As fronteiras continuam fechadas "até nova ordem" e permanecem as restrições para deslocações em direção ou provenientes de oito cidades do país, apesar das medidas de desconfinamento adotadas em junho com a reabertura de cafés, restaurantes, lojas e a reativação do turismo doméstico.

Com cerca de 35 milhões de habitantes, Marrocos permanece um país como muitas potencialidades, incluindo pelas suas particularidades demográficas, sustenta o embaixador.

"Marrocos é considerado um país jovem, ou melhor, rico pela sua juventude, que é uma fonte de dinamismo e progresso, com mais de 60% da população com menos de 34 anos de idade.
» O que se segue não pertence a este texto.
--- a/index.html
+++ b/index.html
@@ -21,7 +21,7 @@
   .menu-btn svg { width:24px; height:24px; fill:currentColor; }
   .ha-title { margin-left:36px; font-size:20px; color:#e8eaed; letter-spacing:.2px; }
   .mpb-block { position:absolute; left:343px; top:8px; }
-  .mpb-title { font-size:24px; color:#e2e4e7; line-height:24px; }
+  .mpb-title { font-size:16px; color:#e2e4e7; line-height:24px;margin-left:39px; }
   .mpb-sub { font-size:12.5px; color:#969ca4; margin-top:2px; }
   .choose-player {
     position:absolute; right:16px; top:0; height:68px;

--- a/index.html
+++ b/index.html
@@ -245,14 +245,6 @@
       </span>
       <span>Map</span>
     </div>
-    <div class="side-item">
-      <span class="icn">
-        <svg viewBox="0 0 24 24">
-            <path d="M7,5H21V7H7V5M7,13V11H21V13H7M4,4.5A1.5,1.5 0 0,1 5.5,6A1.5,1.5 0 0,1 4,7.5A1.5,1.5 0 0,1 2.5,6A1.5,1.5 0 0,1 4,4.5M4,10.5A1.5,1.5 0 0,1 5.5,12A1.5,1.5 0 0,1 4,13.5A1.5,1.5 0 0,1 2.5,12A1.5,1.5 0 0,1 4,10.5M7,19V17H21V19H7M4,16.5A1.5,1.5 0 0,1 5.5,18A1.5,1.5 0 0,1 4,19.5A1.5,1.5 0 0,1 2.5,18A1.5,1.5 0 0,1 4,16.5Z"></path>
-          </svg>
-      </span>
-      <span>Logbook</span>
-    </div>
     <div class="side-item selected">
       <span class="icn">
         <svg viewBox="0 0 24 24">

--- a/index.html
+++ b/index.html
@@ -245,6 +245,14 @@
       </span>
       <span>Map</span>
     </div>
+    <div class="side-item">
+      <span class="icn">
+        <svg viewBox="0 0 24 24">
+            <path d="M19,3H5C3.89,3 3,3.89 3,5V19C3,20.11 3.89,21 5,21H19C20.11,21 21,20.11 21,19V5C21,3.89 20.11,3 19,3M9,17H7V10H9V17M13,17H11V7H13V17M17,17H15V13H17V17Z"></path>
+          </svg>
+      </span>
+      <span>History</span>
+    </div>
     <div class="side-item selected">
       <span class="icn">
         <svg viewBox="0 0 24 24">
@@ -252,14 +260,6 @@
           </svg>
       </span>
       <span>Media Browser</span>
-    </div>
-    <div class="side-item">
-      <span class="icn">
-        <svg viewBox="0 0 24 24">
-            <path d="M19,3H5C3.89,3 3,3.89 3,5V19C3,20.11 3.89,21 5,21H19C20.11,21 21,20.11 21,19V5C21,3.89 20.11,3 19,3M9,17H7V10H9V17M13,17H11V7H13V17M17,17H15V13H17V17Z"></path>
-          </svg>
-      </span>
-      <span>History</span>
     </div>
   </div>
É de facto uma riqueza, mas vários desafios devem ser observados em termos de saúde, de educação, de formação, de criação de emprego", assinala.

As opções estratégicas assumidas pelo país motivaram profundas alterações no tecido económico e social do país, mas não resolveram todos os problemas, agravados pela atual crise.

"As escolhas estratégicas feitas por Marrocos, nos últimos vinte anos, sob a liderança de Sua Majestade o Rei, deram origem à reestruturação e modernização de setores-chave da sua economia dotando o país de uma infraestrutura de alto nível permitindo garantir um crescimento forte, sustentável e gerador de riqueza", enfatiza o embaixador.

"Esse ambiente económico e social permitiu criar investimento nacional e estrangeiro" e garantir "um 'bond' extraordinário segundo dados do Banco Mundial, passando do 128.º para o 53.º lugar em termos de facilitação dos investimentos e do clima de negócios", prosseguiu Othmane Bahnini.

Na sequência desta estratégica, revelou que foram criados cerca de 165.000 empregos em 2019, contra 111.000 no ano anterior.

"Como para todos os países, a criação de emprego é a maior das preocupações, e o nosso país investiu muito na formação e qualificação dos jovens para lhes garantir oportunidades de trabalho", sustenta.

E numa referência aos principais setores da economia marroquina, destacou a indústria automóvel e aeronáutica, as energias renováveis, o turismo, a agricultura, a pesca, a logística e as tecnologias de informação e comunicação (TIC).

"Sem esquecer, claro, a exploração e a transformação das jazidas de fosfatos que representam o recurso principal para o país", acescenta.

E concluiu: "O desenvolvimento desses setores e graças aos diversos acordos de livre comércio assinados por Marrocos com a União Europeia, os Estados Unidos, a Turquia e o mundo árabe, Marrocos tornou-se num verdadeiro 'hub' [foco] para o investimento oferecendo um mercado de mais de mil milhões de consumidores aos investidores".